Teaser Aruna dan Lidahnya sudah muncul kurang lebih sebulan saat aku dan Layla mengikat janji setia (?) untuk bersama-sama nonton film ini. Sebagai penikmat makanan, hukumnya fardhu ‘ain. Poster film Aruna yang pertama aku lihat, hanya memuat wajah 4 tokoh utama dan nama karakter yang mereka mainkan, tanpa menyertakan nama asli. Seolah menyatakan bahwa tanpa menyebut nama asli pun, seluruh Indonesia sudah tahu siapa mereka. Percaya diri sekali.
Aruna dan lidahnya adalah film ringan tentang persahabatan tiga penggemar kuliner ditambah satu cinta lama yang belum usai. Setting cerita sepertinya ada dikisaran dekade 2000an awal, saat isu flu burung mulai merebak. Aruna sepertinya bekerja di sebuah NGO yang fokus di isu lingkungan hidup. Dalam rangka investigasi terkait beredarnya wabah flu burung, Aruna melakukan perjalanan dinas bersama mantan seniornya, Faris, beserta Bono dan Nad, dua sahabat Aruna yang ngikut sana-sini dalam rangka kulinari. Fokus pengambilan gambar ada pada Aruna dan ekspresinya, serta pilihan makanan yang ditampilkan dengan angle zoom in yang lebay tapi tetap menggoda.

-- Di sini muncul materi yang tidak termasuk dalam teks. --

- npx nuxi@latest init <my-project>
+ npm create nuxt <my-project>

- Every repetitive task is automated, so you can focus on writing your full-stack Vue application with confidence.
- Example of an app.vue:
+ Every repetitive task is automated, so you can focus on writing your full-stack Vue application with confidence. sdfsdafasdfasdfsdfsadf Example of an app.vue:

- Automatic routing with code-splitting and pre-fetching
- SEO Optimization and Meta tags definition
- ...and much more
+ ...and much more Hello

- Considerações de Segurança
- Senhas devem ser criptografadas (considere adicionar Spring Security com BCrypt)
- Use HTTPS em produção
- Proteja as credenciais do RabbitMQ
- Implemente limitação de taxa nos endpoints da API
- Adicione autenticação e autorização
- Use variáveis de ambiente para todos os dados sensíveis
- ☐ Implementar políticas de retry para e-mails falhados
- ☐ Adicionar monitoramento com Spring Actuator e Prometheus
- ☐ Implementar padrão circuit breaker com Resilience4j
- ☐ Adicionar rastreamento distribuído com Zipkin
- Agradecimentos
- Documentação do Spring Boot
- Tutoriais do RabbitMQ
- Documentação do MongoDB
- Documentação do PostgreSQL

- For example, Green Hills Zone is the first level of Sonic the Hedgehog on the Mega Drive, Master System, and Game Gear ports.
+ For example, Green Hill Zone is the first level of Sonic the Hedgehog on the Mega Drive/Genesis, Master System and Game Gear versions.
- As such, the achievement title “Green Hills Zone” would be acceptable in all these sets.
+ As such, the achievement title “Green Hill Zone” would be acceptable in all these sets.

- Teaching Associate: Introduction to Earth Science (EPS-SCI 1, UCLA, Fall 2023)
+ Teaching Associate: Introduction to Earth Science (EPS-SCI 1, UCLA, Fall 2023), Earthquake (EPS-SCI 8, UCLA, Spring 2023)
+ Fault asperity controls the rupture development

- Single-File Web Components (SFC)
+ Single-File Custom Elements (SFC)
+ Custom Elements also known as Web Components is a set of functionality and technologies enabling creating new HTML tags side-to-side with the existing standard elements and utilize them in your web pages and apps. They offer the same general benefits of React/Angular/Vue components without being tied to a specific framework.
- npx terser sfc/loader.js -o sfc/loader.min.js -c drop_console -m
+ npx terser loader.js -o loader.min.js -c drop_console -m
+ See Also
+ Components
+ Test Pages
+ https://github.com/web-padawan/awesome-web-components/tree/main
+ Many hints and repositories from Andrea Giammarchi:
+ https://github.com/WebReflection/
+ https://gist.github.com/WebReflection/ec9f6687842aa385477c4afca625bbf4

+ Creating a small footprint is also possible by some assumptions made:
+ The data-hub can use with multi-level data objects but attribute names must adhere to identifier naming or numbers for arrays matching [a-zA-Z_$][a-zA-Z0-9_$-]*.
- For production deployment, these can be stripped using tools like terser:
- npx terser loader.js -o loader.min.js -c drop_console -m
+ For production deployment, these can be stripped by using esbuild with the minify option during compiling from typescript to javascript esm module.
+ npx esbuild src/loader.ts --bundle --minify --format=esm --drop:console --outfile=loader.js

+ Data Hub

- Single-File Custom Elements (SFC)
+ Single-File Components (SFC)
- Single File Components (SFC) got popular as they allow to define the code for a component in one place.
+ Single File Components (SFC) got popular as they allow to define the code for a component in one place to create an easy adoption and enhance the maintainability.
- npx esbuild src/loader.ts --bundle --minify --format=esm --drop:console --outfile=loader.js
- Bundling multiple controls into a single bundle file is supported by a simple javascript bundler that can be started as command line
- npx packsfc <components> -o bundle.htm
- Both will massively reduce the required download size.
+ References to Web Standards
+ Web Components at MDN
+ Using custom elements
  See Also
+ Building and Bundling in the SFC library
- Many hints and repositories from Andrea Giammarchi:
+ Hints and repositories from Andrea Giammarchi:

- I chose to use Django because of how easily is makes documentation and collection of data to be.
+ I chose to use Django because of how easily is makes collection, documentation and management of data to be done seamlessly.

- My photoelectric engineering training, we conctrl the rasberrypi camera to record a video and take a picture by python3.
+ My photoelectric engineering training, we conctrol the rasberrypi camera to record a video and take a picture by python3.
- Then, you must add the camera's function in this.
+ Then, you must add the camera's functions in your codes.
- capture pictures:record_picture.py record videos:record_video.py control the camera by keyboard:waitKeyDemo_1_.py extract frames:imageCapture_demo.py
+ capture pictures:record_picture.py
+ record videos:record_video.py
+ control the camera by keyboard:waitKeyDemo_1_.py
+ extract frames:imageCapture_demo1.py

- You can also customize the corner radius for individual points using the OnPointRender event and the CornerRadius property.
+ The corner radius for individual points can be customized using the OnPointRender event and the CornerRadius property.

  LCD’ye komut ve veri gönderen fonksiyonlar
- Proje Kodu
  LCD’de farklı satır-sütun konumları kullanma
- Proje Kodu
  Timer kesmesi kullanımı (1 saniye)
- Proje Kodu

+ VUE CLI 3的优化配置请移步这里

Tampilnya makanan sebagai penggoda bukan yang pertama di film Indonesia. Yang terdekat dari Aruna dan lidahnya adalah film bertajuk Tabula Rasa (2014). Khusus film ini makanan yang diangkat adalah surga favorit segala bangsa–Masakan Padang. Film berkisah tentang Hans, pemuda Papua yang bermimpi ingin jadi pesepakbola tapi dilindas kejamnya ibukota. Hampir bunuh diri, Hans yang gelandangan diselamatkan dan ditampung oleh Mak Uwo, pemilik rumah makan Padang. Bersama Natsir dan Parmanto, awal hingga pertengahan cerita diwarnai dengan konflik internal yang menemukan titik klimaksnya saat ada restoran padang super besar berdiri tepat di depan rumah makan milik Mak. Dari titik ini dimulai lah usaha untuk mempertahankan rumah makan Mak.
***
Bagaimana makanan ditampilkan dalam layar kaca?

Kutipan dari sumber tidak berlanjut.